Search code examples
pythonjsonjsondecoder

Python to parse file with two lists of json objects using json load


I have large json file with two lists of json objects.

example data:

data.json

[{"a":1}][{"b":2}]

parser.py

import json

message = json.load(open("data.json"))

for m in message:
    print m

As expected, I get ValueError.

File "/System/Library/Frameworks/Python.framework/Versions/2.7/lib/python2.7/json/__init__.py", line 290, in load
    **kw)
  File "/System/Library/Frameworks/Python.framework/Versions/2.7/lib/python2.7/json/__init__.py", line 338, in loads
    return _default_decoder.decode(s)
  File "/System/Library/Frameworks/Python.framework/Versions/2.7/lib/python2.7/json/decoder.py", line 369, in decode
    raise ValueError(errmsg("Extra data", s, end, len(s)))
ValueError: Extra data: line 1 column 10 - line 1 column 19 (char 9 - 18)

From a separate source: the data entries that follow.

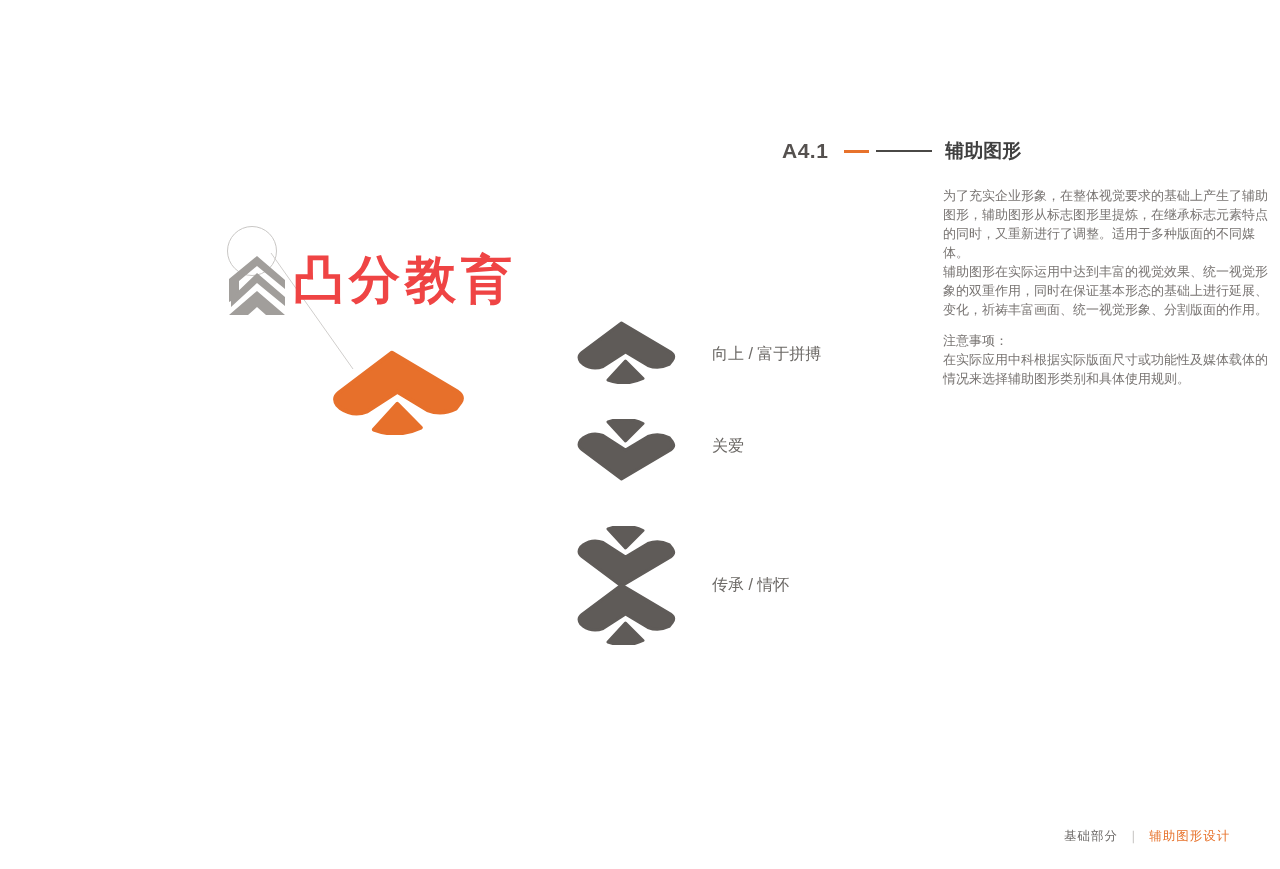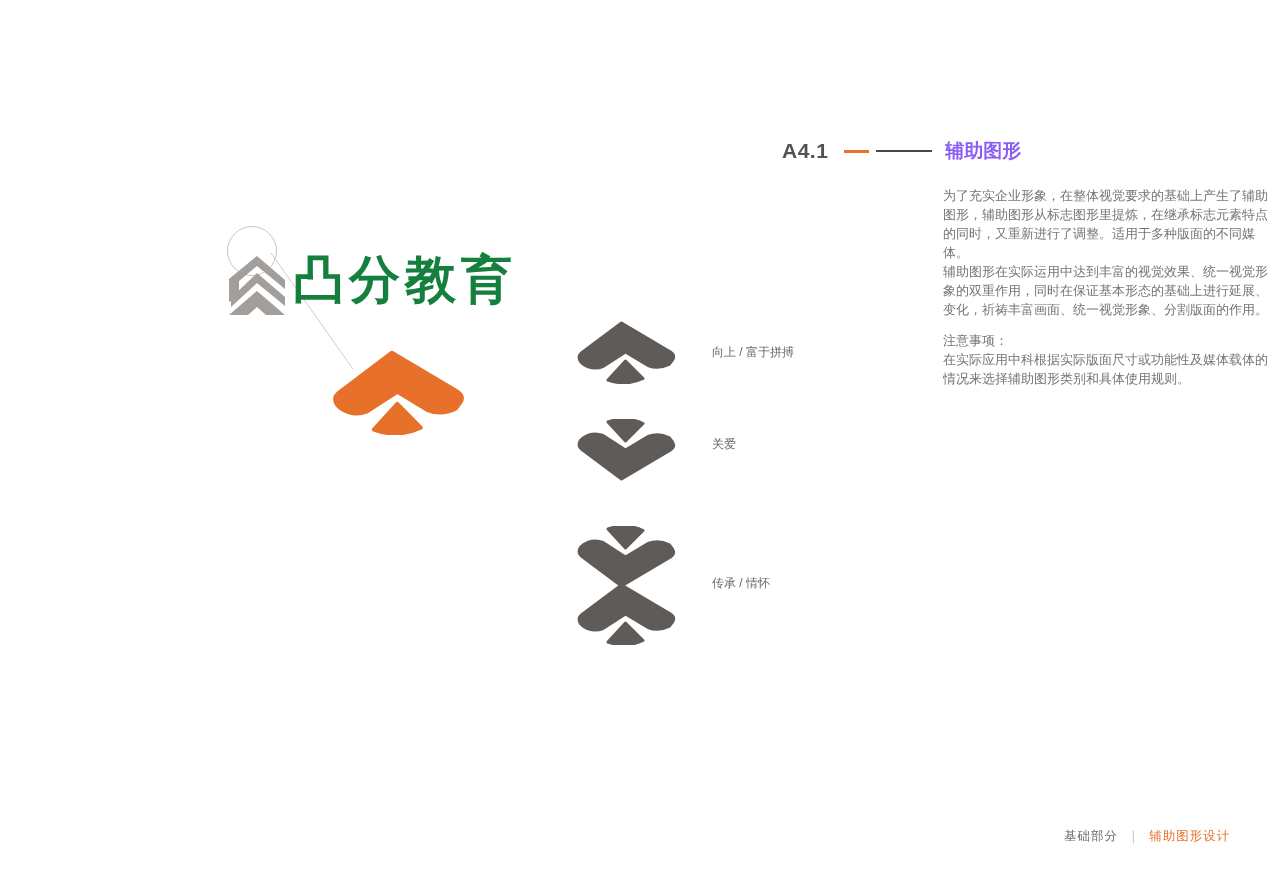--- a/index.html
+++ b/index.html
@@ -13,7 +13,7 @@
   .section-code { font-size:21px; font-weight:bold; color:#55514f; letter-spacing:.5px; }
   .dash-orange { width:25px; height:3px; background:#e7722b; margin-left:16px; }
   .dash-dark { width:56px; height:2px; background:#4a4846; margin-left:7px; }
-  .section-title { font-size:19px; font-weight:bold; color:#8b5cf6; margin:0 0 0 13px; }
+  .section-title { font-size:19px; font-weight:bold; color:#404040; margin:0 0 0 13px; }
 
   
   .intro { position:absolute; left:943px; top:186px; width:345px; font-size:13px; line-height:19px; color:#787472; }

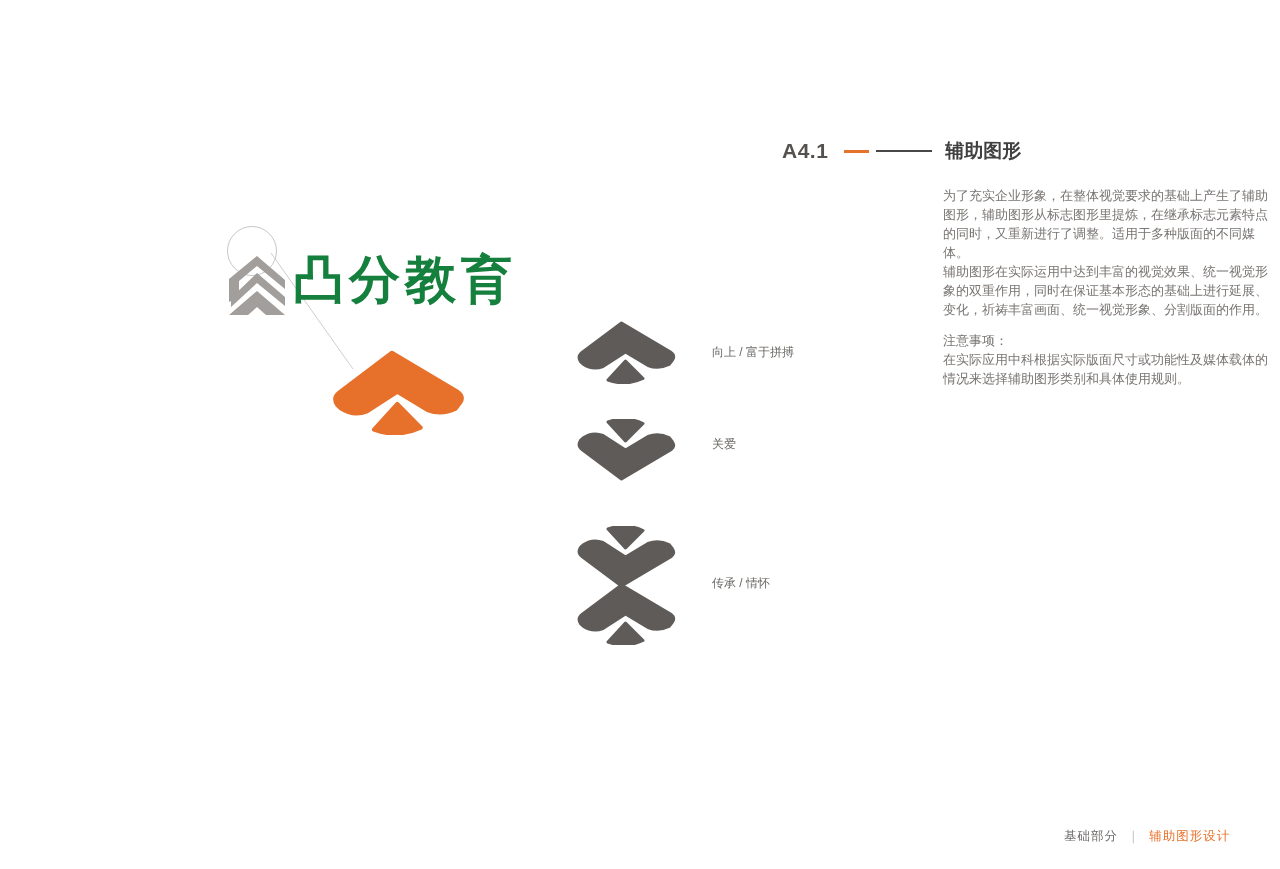--- a/index.html
+++ b/index.html
@@ -26,7 +26,7 @@
   .connector { position:absolute; left:268px; top:250px; }
   .logo-mark { position:absolute; left:220px; top:253px; }
   .logo-zh { position:absolute; left:293px; top:246px; font-size:51px; font-weight:bold;
-             color:#15803d; letter-spacing:5px; white-space:nowrap; }
+             color:#ef4444; letter-spacing:5px; white-space:nowrap; }
   .logo-en { position:absolute; left:296px; top:301px; font-size:21px; color:#a7a4a1;
              letter-spacing:1.2px; white-space:nowrap; }
 

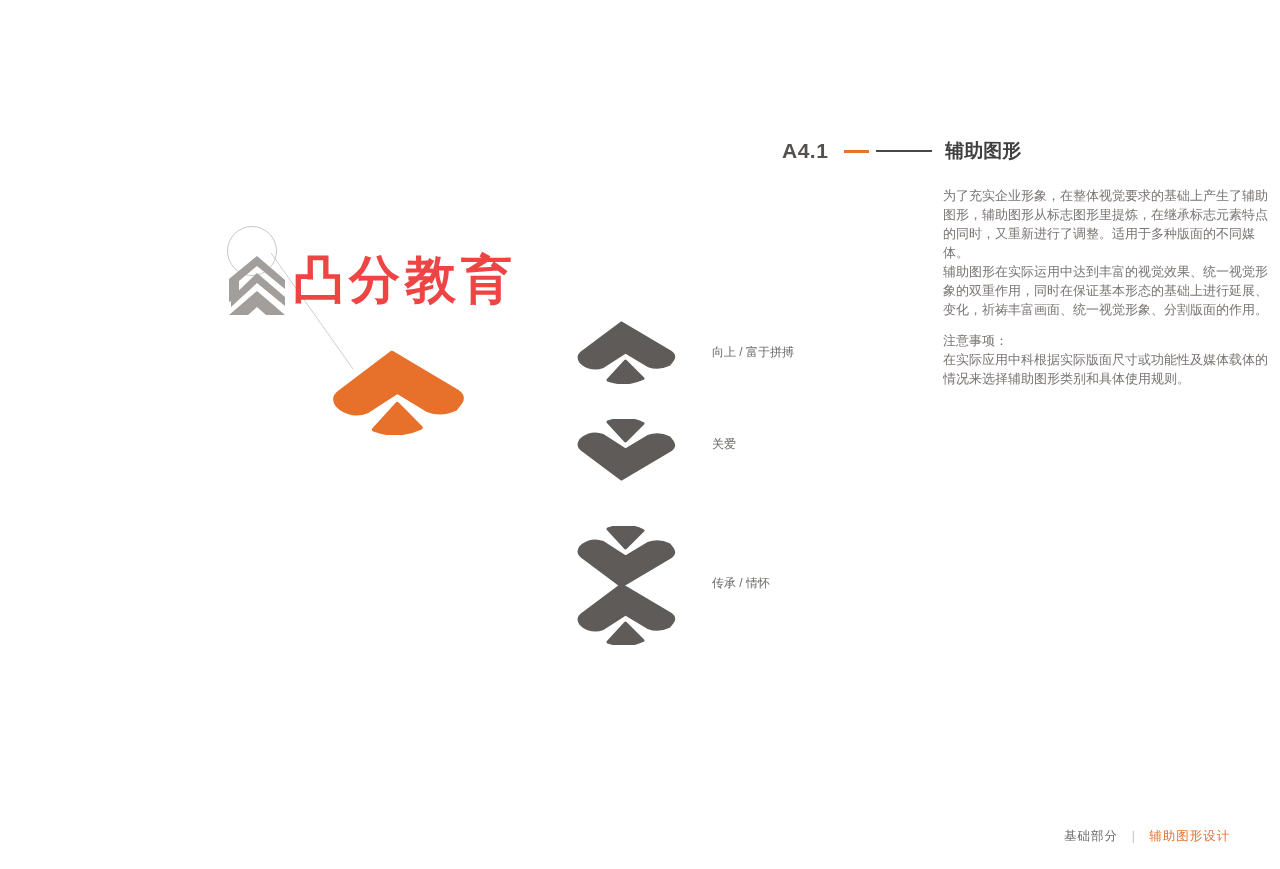--- a/index.html
+++ b/index.html
@@ -39,7 +39,7 @@
   .fill-gray   { fill:#5f5b58; stroke:#5f5b58; }
   .fill-logo   { fill:#a19e9b; }
 
-  .sym-label { position:absolute; left:712px; font-size:12px; color:#6b6865; white-space:nowrap; }
+  .sym-label { position:absolute; left:712px; font-size:16px; color:#6b6865; white-space:nowrap; }
   .label-1 { top:344px; }
   .label-2 { top:436px; }
   .label-3 { top:575px; }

I thought of splitting the file by tracking the character count. What would be the pythonic way to handle this issue?


Solution

  • You could use json.JSONDecoder.raw_decode() which will parse one complete object and return it with the character position it ended at, allowing you to iterate through each one:

    from json import JSONDecoder, JSONDecodeError
    
    decoder = JSONDecoder()
    data = '[{"a":1}][{"b":2}]'
    
    pos = 0
    while True:
        try:
            o, pos = decoder.raw_decode(data, pos)
            print(o)
        except JSONDecodeError:
            break
    

    Result:

    [{'a': 1}]
    [{'b': 2}]